§ ASSIGNMENT
Output the records in full, exactly as given.

[User interface change data]
*-*-*
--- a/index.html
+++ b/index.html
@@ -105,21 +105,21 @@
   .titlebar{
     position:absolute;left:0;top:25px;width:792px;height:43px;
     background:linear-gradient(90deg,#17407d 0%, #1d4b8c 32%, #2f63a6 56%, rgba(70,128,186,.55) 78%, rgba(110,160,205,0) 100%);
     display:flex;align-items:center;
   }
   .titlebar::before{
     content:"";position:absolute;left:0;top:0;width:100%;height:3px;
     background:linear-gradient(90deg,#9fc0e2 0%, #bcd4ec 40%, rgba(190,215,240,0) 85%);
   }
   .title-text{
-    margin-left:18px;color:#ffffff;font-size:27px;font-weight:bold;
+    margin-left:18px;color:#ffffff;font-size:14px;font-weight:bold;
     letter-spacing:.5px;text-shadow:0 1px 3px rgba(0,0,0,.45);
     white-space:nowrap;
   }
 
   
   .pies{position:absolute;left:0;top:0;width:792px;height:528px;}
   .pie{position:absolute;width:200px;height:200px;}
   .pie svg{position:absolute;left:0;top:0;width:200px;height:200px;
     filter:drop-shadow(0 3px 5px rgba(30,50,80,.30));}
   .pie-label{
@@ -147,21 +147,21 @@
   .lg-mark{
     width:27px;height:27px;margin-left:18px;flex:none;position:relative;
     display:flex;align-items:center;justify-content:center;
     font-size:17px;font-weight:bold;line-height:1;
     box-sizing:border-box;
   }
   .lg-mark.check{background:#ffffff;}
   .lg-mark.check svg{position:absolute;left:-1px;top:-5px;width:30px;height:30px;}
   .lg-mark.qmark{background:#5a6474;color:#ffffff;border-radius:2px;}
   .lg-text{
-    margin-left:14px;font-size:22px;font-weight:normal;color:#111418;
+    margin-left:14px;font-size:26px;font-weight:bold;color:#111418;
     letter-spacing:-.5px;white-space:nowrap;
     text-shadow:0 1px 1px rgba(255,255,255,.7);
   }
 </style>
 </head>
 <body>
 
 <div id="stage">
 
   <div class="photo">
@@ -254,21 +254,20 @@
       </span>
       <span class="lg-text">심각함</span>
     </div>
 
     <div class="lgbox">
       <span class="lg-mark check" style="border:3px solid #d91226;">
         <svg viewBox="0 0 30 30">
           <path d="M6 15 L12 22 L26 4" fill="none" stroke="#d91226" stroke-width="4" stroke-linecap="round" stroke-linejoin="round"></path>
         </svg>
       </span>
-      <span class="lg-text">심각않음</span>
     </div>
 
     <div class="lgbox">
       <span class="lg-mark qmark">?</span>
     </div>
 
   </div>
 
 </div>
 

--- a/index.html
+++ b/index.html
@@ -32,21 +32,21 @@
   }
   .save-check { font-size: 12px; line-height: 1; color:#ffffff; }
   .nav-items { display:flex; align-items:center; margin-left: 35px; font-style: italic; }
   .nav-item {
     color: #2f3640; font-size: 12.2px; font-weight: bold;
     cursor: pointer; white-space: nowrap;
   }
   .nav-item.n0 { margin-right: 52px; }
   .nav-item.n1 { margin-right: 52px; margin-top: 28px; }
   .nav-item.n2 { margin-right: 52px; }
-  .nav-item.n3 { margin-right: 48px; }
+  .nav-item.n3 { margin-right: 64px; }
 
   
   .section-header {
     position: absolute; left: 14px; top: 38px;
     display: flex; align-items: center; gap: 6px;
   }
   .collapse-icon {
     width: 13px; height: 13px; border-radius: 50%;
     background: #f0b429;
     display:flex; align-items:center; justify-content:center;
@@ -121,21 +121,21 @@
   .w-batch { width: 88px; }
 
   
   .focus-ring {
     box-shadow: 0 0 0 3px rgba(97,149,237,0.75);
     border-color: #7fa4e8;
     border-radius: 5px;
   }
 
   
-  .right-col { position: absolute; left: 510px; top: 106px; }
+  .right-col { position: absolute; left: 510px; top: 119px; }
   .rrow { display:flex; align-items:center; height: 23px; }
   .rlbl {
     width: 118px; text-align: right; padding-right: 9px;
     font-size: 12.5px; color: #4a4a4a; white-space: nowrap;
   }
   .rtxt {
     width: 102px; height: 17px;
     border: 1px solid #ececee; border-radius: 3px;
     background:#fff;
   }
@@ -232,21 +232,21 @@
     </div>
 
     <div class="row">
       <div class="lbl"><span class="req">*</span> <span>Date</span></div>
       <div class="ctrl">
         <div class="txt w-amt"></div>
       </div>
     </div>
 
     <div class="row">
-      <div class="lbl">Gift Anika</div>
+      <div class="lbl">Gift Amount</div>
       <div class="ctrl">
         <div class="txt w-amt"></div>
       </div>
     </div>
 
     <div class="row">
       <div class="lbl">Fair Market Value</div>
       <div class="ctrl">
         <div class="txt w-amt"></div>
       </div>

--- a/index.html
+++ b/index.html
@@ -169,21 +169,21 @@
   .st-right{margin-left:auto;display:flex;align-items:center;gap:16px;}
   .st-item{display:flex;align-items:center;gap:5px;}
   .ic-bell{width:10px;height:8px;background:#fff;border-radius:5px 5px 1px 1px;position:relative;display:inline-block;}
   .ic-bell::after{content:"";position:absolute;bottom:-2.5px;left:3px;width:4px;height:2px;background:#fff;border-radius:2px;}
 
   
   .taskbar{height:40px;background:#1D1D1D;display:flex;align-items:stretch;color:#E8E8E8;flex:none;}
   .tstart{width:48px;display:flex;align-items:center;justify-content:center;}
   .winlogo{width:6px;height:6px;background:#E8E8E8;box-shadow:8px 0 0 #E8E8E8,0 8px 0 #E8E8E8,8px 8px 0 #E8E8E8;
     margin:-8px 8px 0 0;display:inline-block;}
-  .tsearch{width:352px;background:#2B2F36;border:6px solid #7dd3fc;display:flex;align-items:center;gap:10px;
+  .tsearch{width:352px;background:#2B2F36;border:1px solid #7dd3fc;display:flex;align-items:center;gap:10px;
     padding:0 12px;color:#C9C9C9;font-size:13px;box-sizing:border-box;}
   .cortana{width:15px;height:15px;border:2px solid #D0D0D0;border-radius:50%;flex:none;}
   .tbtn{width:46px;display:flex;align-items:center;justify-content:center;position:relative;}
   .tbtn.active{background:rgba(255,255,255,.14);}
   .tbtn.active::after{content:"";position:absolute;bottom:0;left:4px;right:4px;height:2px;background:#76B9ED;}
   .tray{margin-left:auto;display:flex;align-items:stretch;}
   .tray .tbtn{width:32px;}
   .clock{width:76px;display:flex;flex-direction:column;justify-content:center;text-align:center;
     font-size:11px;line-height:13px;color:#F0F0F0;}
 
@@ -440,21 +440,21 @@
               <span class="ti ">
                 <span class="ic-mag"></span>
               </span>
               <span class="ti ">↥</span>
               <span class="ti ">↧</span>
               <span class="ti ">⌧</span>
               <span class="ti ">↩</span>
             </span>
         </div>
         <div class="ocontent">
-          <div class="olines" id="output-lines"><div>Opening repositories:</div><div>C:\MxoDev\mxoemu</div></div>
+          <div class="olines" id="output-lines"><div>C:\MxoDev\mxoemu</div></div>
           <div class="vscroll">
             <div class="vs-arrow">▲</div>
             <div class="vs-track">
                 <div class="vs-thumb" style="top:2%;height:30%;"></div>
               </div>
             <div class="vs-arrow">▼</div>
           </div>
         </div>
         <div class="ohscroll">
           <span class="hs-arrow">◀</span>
*-*-*
§ SOLUTION TO THIS EXERCISE
--- a/index.html
+++ b/index.html
@@ -105,21 +105,21 @@
   .titlebar{
     position:absolute;left:0;top:25px;width:792px;height:43px;
     background:linear-gradient(90deg,#17407d 0%, #1d4b8c 32%, #2f63a6 56%, rgba(70,128,186,.55) 78%, rgba(110,160,205,0) 100%);
     display:flex;align-items:center;
   }
   .titlebar::before{
     content:"";position:absolute;left:0;top:0;width:100%;height:3px;
     background:linear-gradient(90deg,#9fc0e2 0%, #bcd4ec 40%, rgba(190,215,240,0) 85%);
   }
   .title-text{
-    margin-left:18px;color:#ffffff;font-size:27px;font-weight:bold;
+    margin-left:18px;color:#ffffff;font-size:14px;font-weight:bold;
     letter-spacing:.5px;text-shadow:0 1px 3px rgba(0,0,0,.45);
     white-space:nowrap;
   }
 
   
   .pies{position:absolute;left:0;top:0;width:792px;height:528px;}
   .pie{position:absolute;width:200px;height:200px;}
   .pie svg{position:absolute;left:0;top:0;width:200px;height:200px;
     filter:drop-shadow(0 3px 5px rgba(30,50,80,.30));}
   .pie-label{
@@ -147,21 +147,21 @@
   .lg-mark{
     width:27px;height:27px;margin-left:18px;flex:none;position:relative;
     display:flex;align-items:center;justify-content:center;
     font-size:17px;font-weight:bold;line-height:1;
     box-sizing:border-box;
   }
   .lg-mark.check{background:#ffffff;}
   .lg-mark.check svg{position:absolute;left:-1px;top:-5px;width:30px;height:30px;}
   .lg-mark.qmark{background:#5a6474;color:#ffffff;border-radius:2px;}
   .lg-text{
-    margin-left:14px;font-size:22px;font-weight:normal;color:#111418;
+    margin-left:14px;font-size:26px;font-weight:bold;color:#111418;
     letter-spacing:-.5px;white-space:nowrap;
     text-shadow:0 1px 1px rgba(255,255,255,.7);
   }
 </style>
 </head>
 <body>
 
 <div id="stage">
 
   <div class="photo">
@@ -254,21 +254,20 @@
       </span>
       <span class="lg-text">심각함</span>
     </div>
 
     <div class="lgbox">
       <span class="lg-mark check" style="border:3px solid #d91226;">
         <svg viewBox="0 0 30 30">
           <path d="M6 15 L12 22 L26 4" fill="none" stroke="#d91226" stroke-width="4" stroke-linecap="round" stroke-linejoin="round"></path>
         </svg>
       </span>
-      <span class="lg-text">심각않음</span>
     </div>
 
     <div class="lgbox">
       <span class="lg-mark qmark">?</span>
     </div>
 
   </div>
 
 </div>
 

--- a/index.html
+++ b/index.html
@@ -32,21 +32,21 @@
   }
   .save-check { font-size: 12px; line-height: 1; color:#ffffff; }
   .nav-items { display:flex; align-items:center; margin-left: 35px; font-style: italic; }
   .nav-item {
     color: #2f3640; font-size: 12.2px; font-weight: bold;
     cursor: pointer; white-space: nowrap;
   }
   .nav-item.n0 { margin-right: 52px; }
   .nav-item.n1 { margin-right: 52px; margin-top: 28px; }
   .nav-item.n2 { margin-right: 52px; }
-  .nav-item.n3 { margin-right: 48px; }
+  .nav-item.n3 { margin-right: 64px; }
 
   
   .section-header {
     position: absolute; left: 14px; top: 38px;
     display: flex; align-items: center; gap: 6px;
   }
   .collapse-icon {
     width: 13px; height: 13px; border-radius: 50%;
     background: #f0b429;
     display:flex; align-items:center; justify-content:center;
@@ -121,21 +121,21 @@
   .w-batch { width: 88px; }
 
   
   .focus-ring {
     box-shadow: 0 0 0 3px rgba(97,149,237,0.75);
     border-color: #7fa4e8;
     border-radius: 5px;
   }
 
   
-  .right-col { position: absolute; left: 510px; top: 106px; }
+  .right-col { position: absolute; left: 510px; top: 119px; }
   .rrow { display:flex; align-items:center; height: 23px; }
   .rlbl {
     width: 118px; text-align: right; padding-right: 9px;
     font-size: 12.5px; color: #4a4a4a; white-space: nowrap;
   }
   .rtxt {
     width: 102px; height: 17px;
     border: 1px solid #ececee; border-radius: 3px;
     background:#fff;
   }
@@ -232,21 +232,21 @@
     </div>
 
     <div class="row">
       <div class="lbl"><span class="req">*</span> <span>Date</span></div>
       <div class="ctrl">
         <div class="txt w-amt"></div>
       </div>
     </div>
 
     <div class="row">
-      <div class="lbl">Gift Anika</div>
+      <div class="lbl">Gift Amount</div>
       <div class="ctrl">
         <div class="txt w-amt"></div>
       </div>
     </div>
 
     <div class="row">
       <div class="lbl">Fair Market Value</div>
       <div class="ctrl">
         <div class="txt w-amt"></div>
       </div>

--- a/index.html
+++ b/index.html
@@ -169,21 +169,21 @@
   .st-right{margin-left:auto;display:flex;align-items:center;gap:16px;}
   .st-item{display:flex;align-items:center;gap:5px;}
   .ic-bell{width:10px;height:8px;background:#fff;border-radius:5px 5px 1px 1px;position:relative;display:inline-block;}
   .ic-bell::after{content:"";position:absolute;bottom:-2.5px;left:3px;width:4px;height:2px;background:#fff;border-radius:2px;}
 
   
   .taskbar{height:40px;background:#1D1D1D;display:flex;align-items:stretch;color:#E8E8E8;flex:none;}
   .tstart{width:48px;display:flex;align-items:center;justify-content:center;}
   .winlogo{width:6px;height:6px;background:#E8E8E8;box-shadow:8px 0 0 #E8E8E8,0 8px 0 #E8E8E8,8px 8px 0 #E8E8E8;
     margin:-8px 8px 0 0;display:inline-block;}
-  .tsearch{width:352px;background:#2B2F36;border:6px solid #7dd3fc;display:flex;align-items:center;gap:10px;
+  .tsearch{width:352px;background:#2B2F36;border:1px solid #7dd3fc;display:flex;align-items:center;gap:10px;
     padding:0 12px;color:#C9C9C9;font-size:13px;box-sizing:border-box;}
   .cortana{width:15px;height:15px;border:2px solid #D0D0D0;border-radius:50%;flex:none;}
   .tbtn{width:46px;display:flex;align-items:center;justify-content:center;position:relative;}
   .tbtn.active{background:rgba(255,255,255,.14);}
   .tbtn.active::after{content:"";position:absolute;bottom:0;left:4px;right:4px;height:2px;background:#76B9ED;}
   .tray{margin-left:auto;display:flex;align-items:stretch;}
   .tray .tbtn{width:32px;}
   .clock{width:76px;display:flex;flex-direction:column;justify-content:center;text-align:center;
     font-size:11px;line-height:13px;color:#F0F0F0;}
 
@@ -440,21 +440,21 @@
               <span class="ti ">
                 <span class="ic-mag"></span>
               </span>
               <span class="ti ">↥</span>
               <span class="ti ">↧</span>
               <span class="ti ">⌧</span>
               <span class="ti ">↩</span>
             </span>
         </div>
         <div class="ocontent">
-          <div class="olines" id="output-lines"><div>Opening repositories:</div><div>C:\MxoDev\mxoemu</div></div>
+          <div class="olines" id="output-lines"><div>C:\MxoDev\mxoemu</div></div>
           <div class="vscroll">
             <div class="vs-arrow">▲</div>
             <div class="vs-track">
                 <div class="vs-thumb" style="top:2%;height:30%;"></div>
               </div>
             <div class="vs-arrow">▼</div>
           </div>
         </div>
         <div class="ohscroll">
           <span class="hs-arrow">◀</span>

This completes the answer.